Des « guets-apens » de Némésis ? Plainte d’un groupuscule féministe.
Une conversation sur Telegram datant d’octobre 2025 révèle un plan organisé entre une responsable du collectif féministe identitaire Némésis et un leader du groupuscule d’ultradroite Audace Lyon pour attirer des militants de l’ultragauche dans une confrontation. Le groupe Némésis a annoncé son intention de déposer plainte contre L’Humanité pour diffamation, dénonçant une « opération d’intoxication par contrefeu » concernant des échanges privés dénaturés.
C’est une conversation sur Telegram datant d’octobre 2025 qui a déclenché une polémique.

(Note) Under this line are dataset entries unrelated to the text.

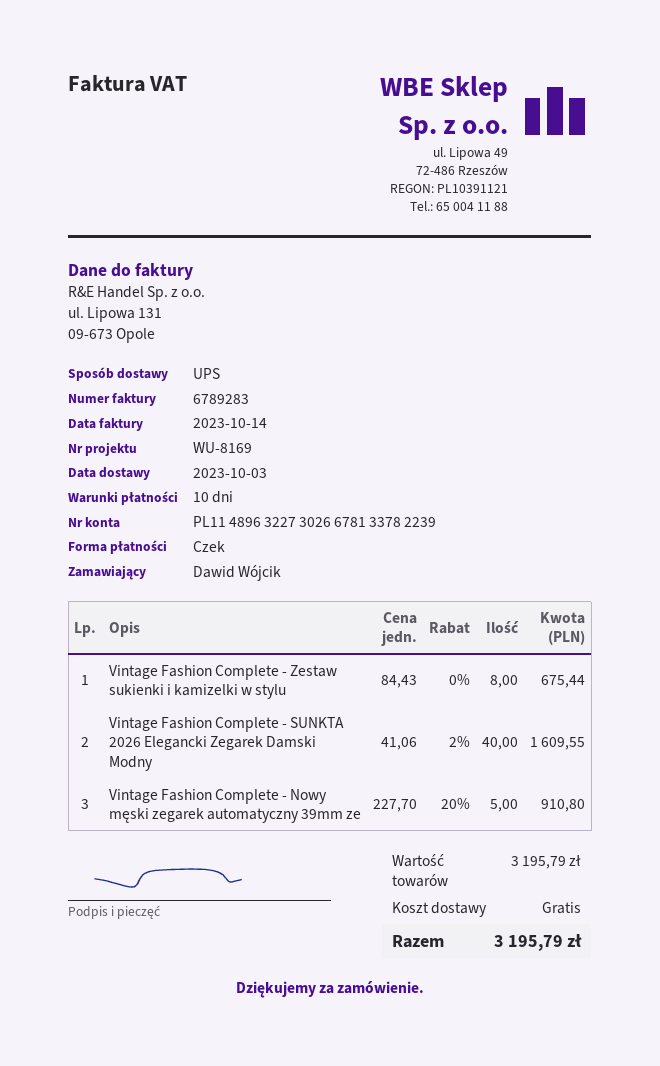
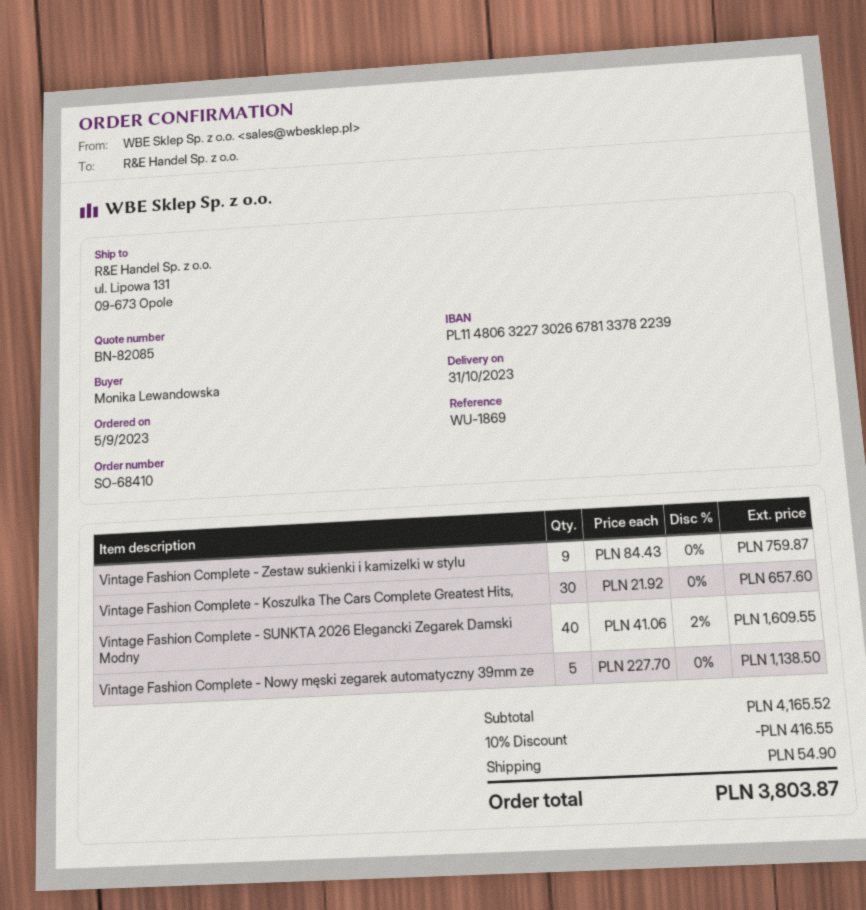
delivery date: 2023-10-03 -> 2023-10-31
reference: WU-8169 -> WU-1869
ordered by: Dawid Wójcik -> Monika Lewandowska
bank account: PL11489632273026678133782239 -> PL11480632273026678133782239
Vintage Fashion Complete - Zestaw sukienki i kamizelki w stylu: 8 x 84.43 = 675.44 -> 9 x 84.43 = 759.87
Vintage Fashion Complete - Nowy męski zegarek automatyczny 39mm ze: 5 x 227.70 - 20% = 910.80 -> 5 x 227.70 = 1138.50
Vintage Fashion Complete - Koszulka The Cars Complete Greatest Hits,: none -> 30 x 21.92 = 657.60
subtotal: 3195.79 -> 4165.52
discount: none -> 10% = 416.55
shipping: 0.00 -> 54.90
total: 3195.79 -> 3803.87

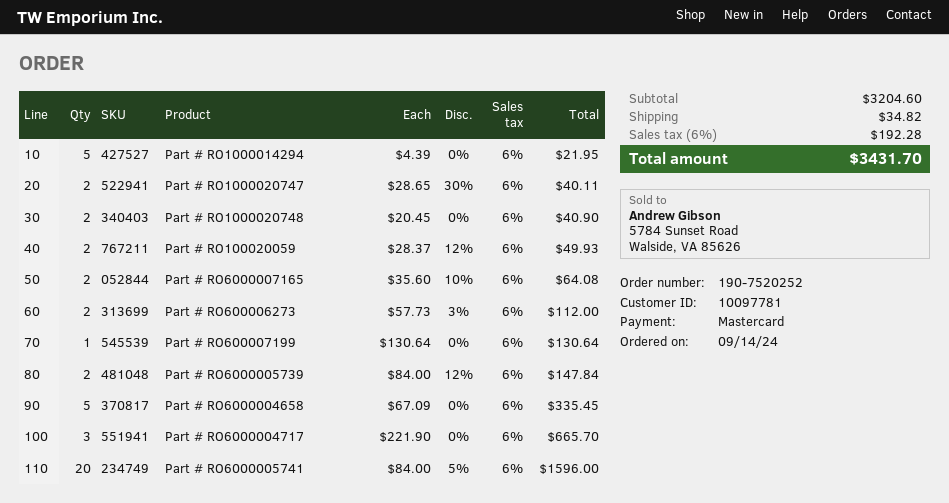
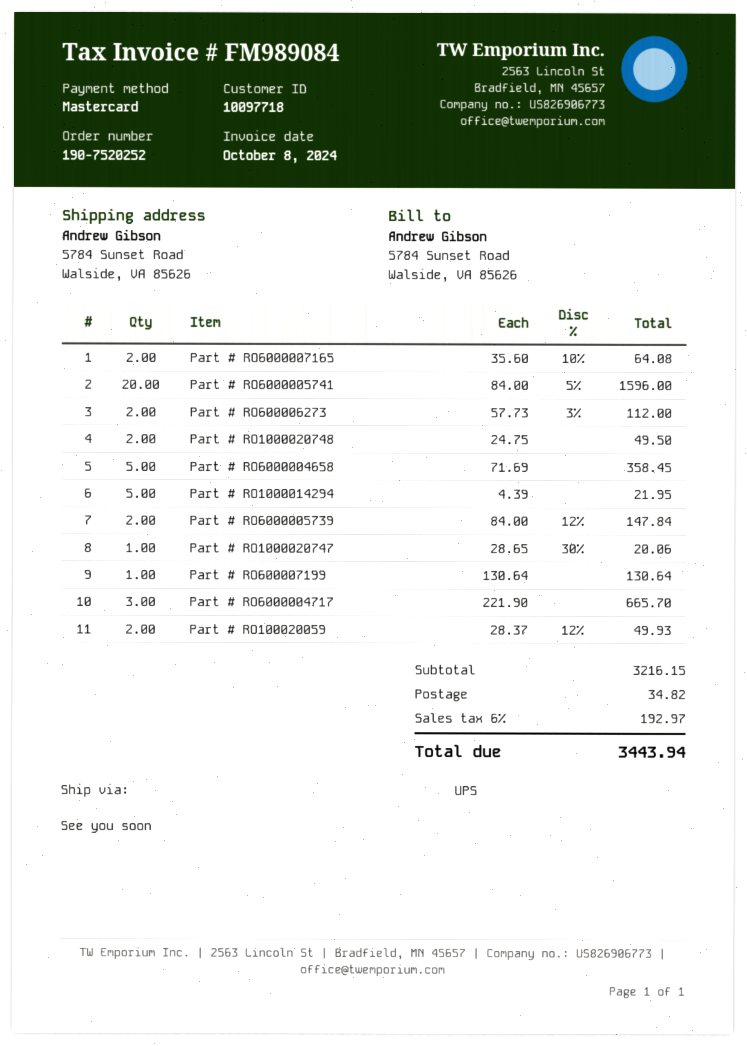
customer number: 10097781 -> 10097718
Part # RO1000020747: 2 x 28.65 - 30% = 40.11 -> 1 x 28.65 - 30% = 20.06
Part # RO1000020748: 2 x 20.45 = 40.90 -> 2 x 24.75 = 49.50
Part # RO6000004658: 5 x 67.09 = 335.45 -> 5 x 71.69 = 358.45
subtotal: 3204.60 -> 3216.15
tax: 6% = 192.28 -> 6% = 192.97
total: 3431.70 -> 3443.94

Ces échanges, révélés par L’Humanité et consultés par BFM, montrent l’existence d’un plan coordonné entre une responsable du collectif féministe identitaire Némésis et un leader du groupuscule d’extrême droite Audace Lyon, issu du groupe dissous Lyon Populaire. Leur but était d’attirer des militants de l’ultragauche, notamment La Jeune Garde, dans une confrontation.
Le collectif Némésis a dénoncé sur ses réseaux sociaux « une opération d’intoxication par contrefeu » quelques jours après la mort de Quentin Deranque, militant d’extrême droite radicale et identitaire, tué à Lyon lors d’une rixe avec des militants d’ultragauche. 20 Minutes fait le point sur cette affaire.

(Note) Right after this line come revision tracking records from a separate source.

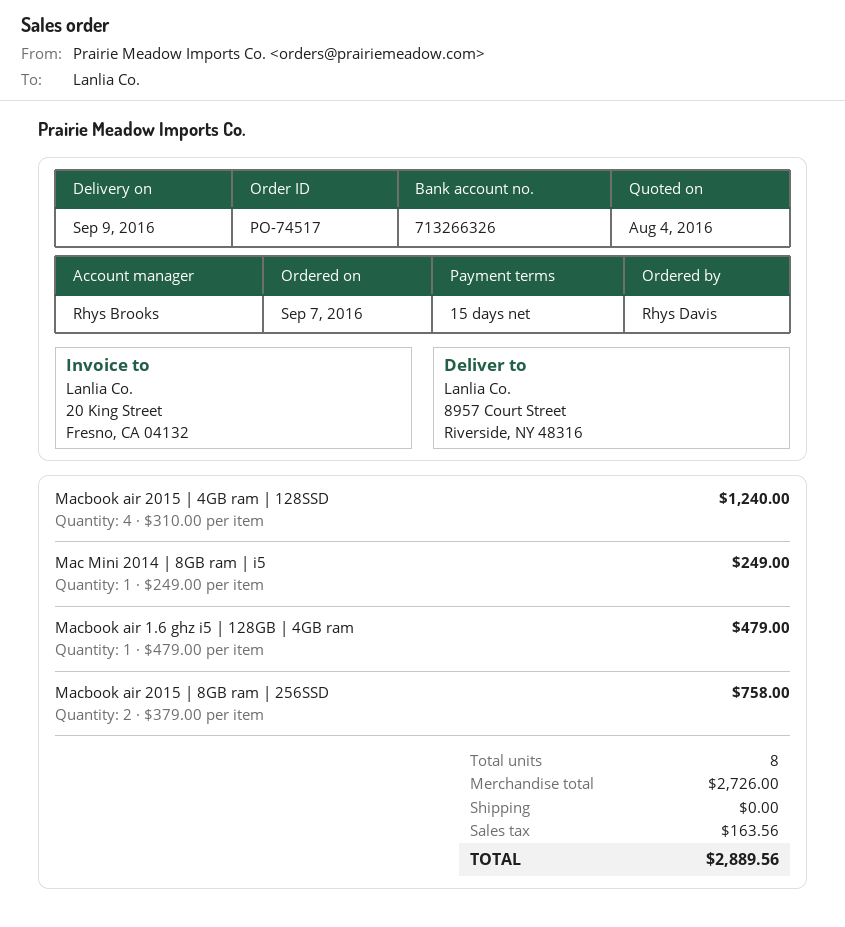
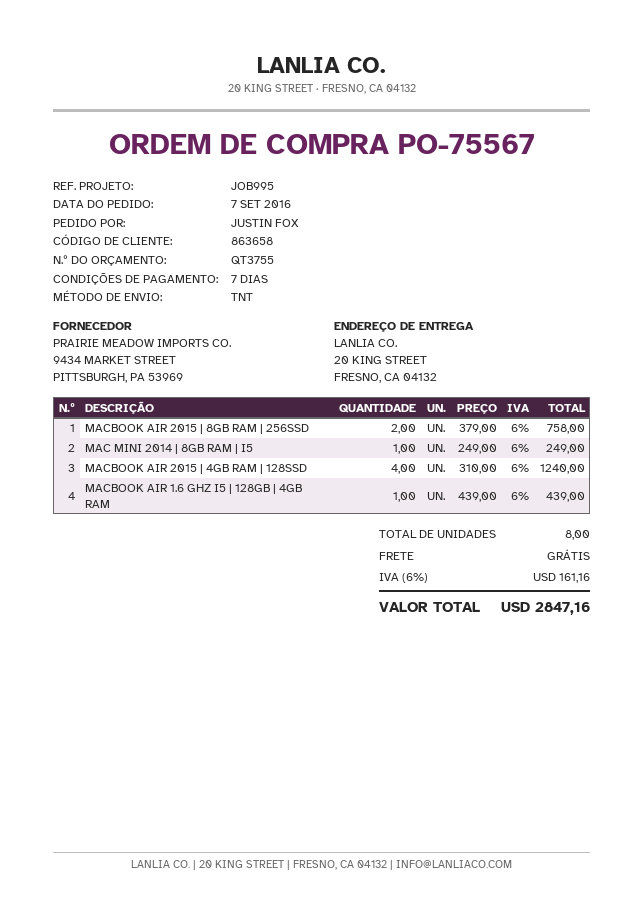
order number: PO-74517 -> PO-75567
payment terms: 15 days -> 7 days
ordered by: Rhys Davis -> JUSTIN FOX
ship to: 8957 Court Street, Riverside, NY 48316 -> 20 KING STREET, FRESNO, CA 04132
Macbook air 1.6 ghz i5 | 128GB | 4GB ram: 1 x 479.00 = 479.00 -> 1 x 439.00 = 439.00
tax: 163.56 -> 161.16
total: 2889.56 -> 2847.16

### Que disent les messages ?
Selon les messages cités par BFM, tout commence par l’organisation d’une action militante imaginée par le collectif Némésis. Ornella, la responsable, s’inquiète de l’arrivée possible de militants de la Jeune Garde lors de cet événement prévu le soir même sur le campus Carnot de l’université catholique de Lyon. « Vous allez à Lyon 2-Lyon 3 faire votre action nous, on monte une équipe sur place pour choper les gauches », lui propose alors Calixte Guy, membre du groupuscule Audace Lyon. Il lui confirme que des militants d’ultradroite les attendront en embuscade dans un bar à proximité.
Bien que la responsable de Némésis envisage d’abord d’annuler l’opération, elle propose une autre idée. « Mais on peut être deux ou trois filles, à tracter là où vous voulez les choper, un peu pour faire l’appât », imagine-t-elle. « Franchement, faites-le », s’enthousiasme le leader d’ultradroite. Le traquenard se solde finalement par un échec. Alors que les militantes commencent à coller des stickers, aucun militant d’ultragauche ne se présente et Calixte Guy demande aux participants de rentrer.
Contacté par 20 Minutes, le parquet de Lyon n’a pas souhaité faire de commentaires sur ces événements.
### Pourquoi le groupe Némésis porte plainte ?
Dans un communiqué publié mardi sur ses réseaux sociaux, le groupe Némésis a de son côté dénoncé une « opération d’intoxication par contrefeu » et a annoncé son intention de porter plainte contre L’Humanité pour diffamation.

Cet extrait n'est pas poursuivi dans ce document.